Esperou por alguns minutos na sala de recepção e logo foi chamado para ser atendido. Após explicar toda a situação, já repousado na cadeira de dentista, João Bosco pediu para que ele aguardasse um pouco até a chegada de seu auxiliar. De repente chega o ajudante. Era o Tio Bozo, que ultimamente estava tendo as suas primeiras lições. Borba ficou perplexo e atônito. Por alguns instantes preferiu estar diante de Nicanor. Enquanto os dois averiguavam a boca do nosso herói, ele esbugalhava o olho, preocupado.

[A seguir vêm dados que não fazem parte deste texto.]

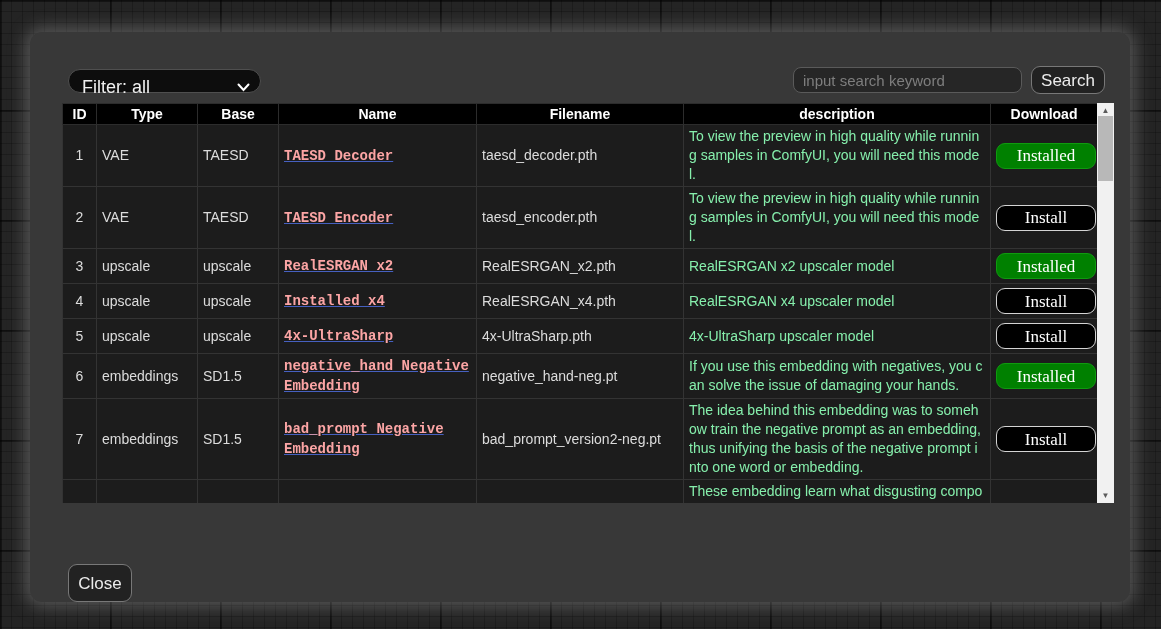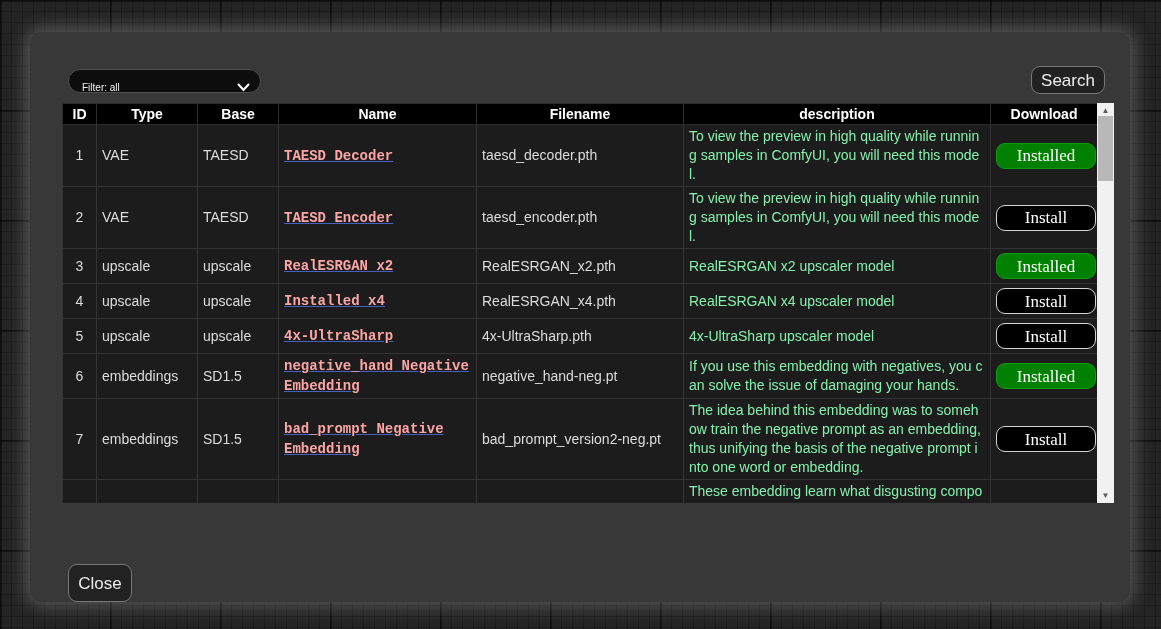--- a/index.html
+++ b/index.html
@@ -17,21 +17,21 @@
   }
   .dialog {
     position: absolute; left: 30px; top: 32px; width: 1100px; height: 570px;
     background: #383838; border-radius: 12px;
     box-shadow: 0 0 18px 4px rgba(190,190,190,0.35);
   }
   
   .filter-select {
     position: absolute; left: 38px; top: 37px; width: 193px; height: 24px;
     background: #0d0d0d; border: 1px solid #4f4f4f; border-radius: 12px;
-    color: #f0f0f0; font-size: 10px; display: flex; align-items: center;
+    color: #f0f0f0; font-size: 18px; display: flex; align-items: center;
     padding: 13px 10px 0 13px; cursor: pointer;
   }
   .filter-select .label { flex: 1 1 auto; white-space: nowrap; }
   .filter-select .chev { flex: 0 0 auto; display: flex; align-items: center; }
   .search-input {
     position: absolute; left: 763px; top: 35px; width: 229px; height: 26px;
     background: #262626; border: 1px solid #5a5a5a; border-radius: 8px;
     color: #cfcfcf; font-size: 15px; padding: 0 9px; outline: none;
     font-family: "Liberation Sans", sans-serif;
   }
@@ -99,20 +99,21 @@
 
   <div class="filter-select">
     <span class="label">Filter: all</span>
     <span class="chev">
       <svg width="13" height="9" viewBox="0 0 13 9">
           <path d="M1.5 1.5 L6.5 7 L11.5 1.5" stroke="#ffffff" stroke-width="2" fill="none" stroke-linecap="round"></path>
         </svg>
     </span>
   </div>
 
+  <input class="search-input" type="text" placeholder="input search keyword" style="">
   <button class="btn search-btn">Search</button>
 
   <div class="table-wrap">
     <table class="models">
       <colgroup>
         <col style="width:34px">
           <col style="width:101px">
           <col style="width:81px">
         <col style="width:198px">
           <col style="width:207px">

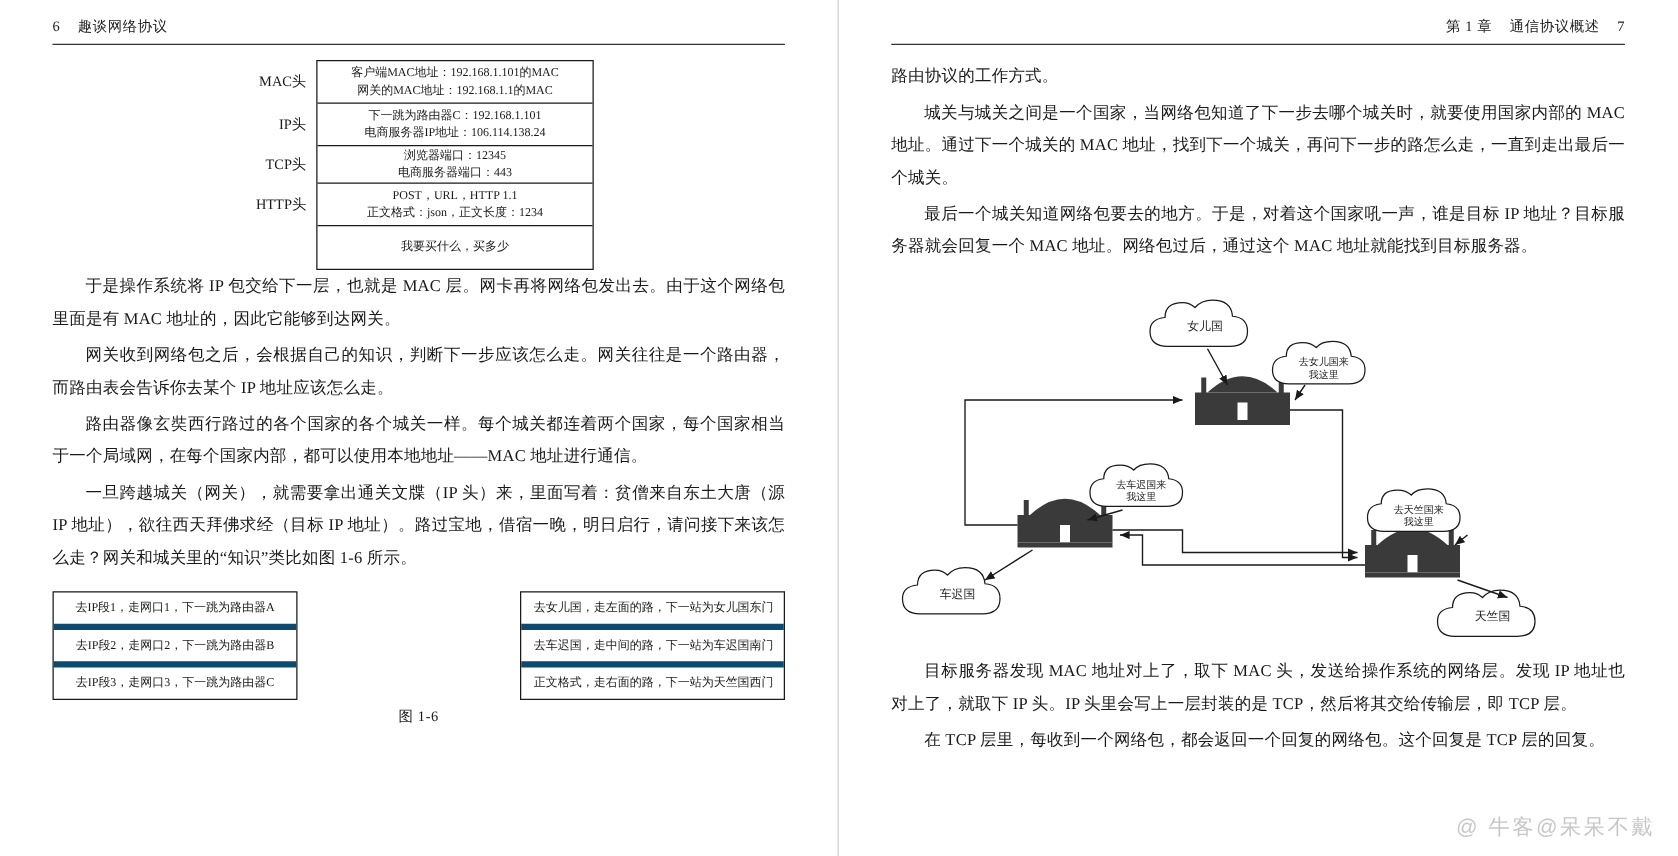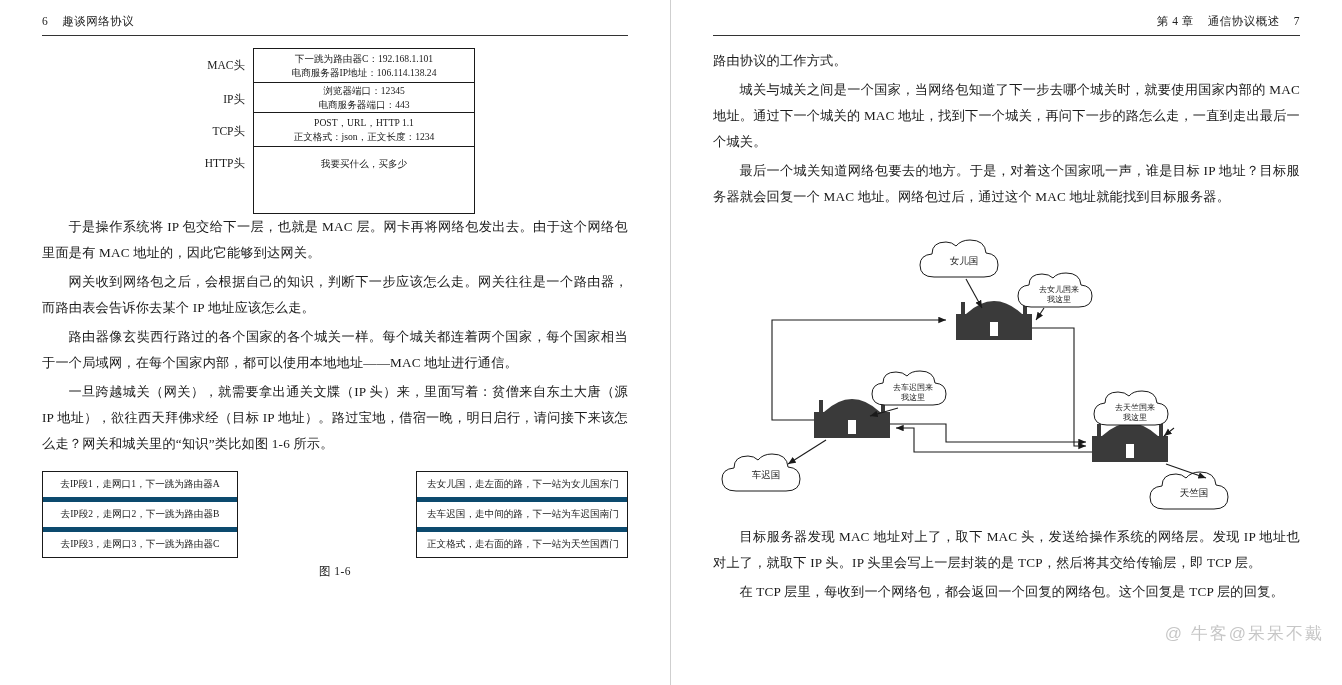--- a/index.html
+++ b/index.html
@@ -132,21 +132,21 @@
     width: 585px;
     height: 300px;
     margin: 14px auto 0 auto;
   }
   .fig17 svg { display: block; }
 
   
   .watermark {
     position: absolute;
     right: 18px;
-    bottom: 40px;
+    bottom: 12px;
     font-family: "Liberation Sans", sans-serif;
     font-size: 17px;
     color: rgba(120,120,120,.42);
     letter-spacing: 2px;
     pointer-events: none;
     white-space: nowrap;
   }
 </style>
 </head>
 <body>
@@ -165,20 +165,24 @@
       <div class="fig15-inner">
         <div class="fig15-labels">
           <div class="lab-mac">MAC头</div>
           <div class="lab-ip">IP头</div>
           <div class="lab-tcp">TCP头</div>
           <div class="lab-http">HTTP头</div>
           <div class="lab-pad"></div>
         </div>
         <div class="fig15-box">
           <div class="cell h34">
+            <span>客户端MAC地址：192.168.1.101的MAC</span>
+            <span>网关的MAC地址：192.168.1.1的MAC</span>
+          </div>
+          <div class="cell h34">
             <span>下一跳为路由器C：192.168.1.101</span>
             <span>电商服务器IP地址：106.114.138.24</span>
           </div>
           <div class="cell h30">
             <span>浏览器端口：12345</span>
             <span>电商服务器端口：443</span>
           </div>
           <div class="cell h34">
             <span>POST，URL，HTTP 1.1</span>
             <span>正文格式：json，正文长度：1234</span>
@@ -206,21 +210,21 @@
         <div class="row">去车迟国，走中间的路，下一站为车迟国南门</div>
         <div class="row">正文格式，走右面的路，下一站为天竺国西门</div>
       </div>
     </div>
     <div class="figcap">图 1-6</div>
   </div>
 
   <div class="page right">
 
     <div class="runhead right">
-      <span class="title">第 4 章</span>
+      <span class="title">第 1 章</span>
       <span class="title">通信协议概述</span>
       <span class="folio">7</span>
     </div>
     <div class="rule"></div>
 
     <p class="body noindent">路由协议的工作方式。</p>
     <p class="body">城关与城关之间是一个国家，当网络包知道了下一步去哪个城关时，就要使用国家内部的 MAC 地址。通过下一个城关的 MAC 地址，找到下一个城关，再问下一步的路怎么走，一直到走出最后一个城关。</p>
     <p class="body">最后一个城关知道网络包要去的地方。于是，对着这个国家吼一声，谁是目标 IP 地址？目标服务器就会回复一个 MAC 地址。网络包过后，通过这个 MAC 地址就能找到目标服务器。</p>
 
     <div class="fig17">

João Bosco deu as primeiras orientações ao ajudante e saiu, deixando-os sozinhos. Como Bozo não tinha a prática necessária para extrair o molar, nem os trejeitos da profissão, arrancou o que estava latejando e de sobra, um outro que estava sadio, mas apenas uma parte dele, quebrando-o pela metade, causando-lhe uma dor insuportável. Borba deu um pinote na cadeira, como se estivesse empinando uma carroça e levantou com as mãos sustentando o queixo. Voltou para casa, às carreiras.
No outro dia, o dente já não doía, havia sido extraído, mas ficou por um bom tempo com a “banda” do outro. Daquele dia em diante, não era apenas Nicanor quem lhe causava assombro, mas também o Tio Bozo.
Borba passou a torcer para que ele fosse realmente jogador de futebol.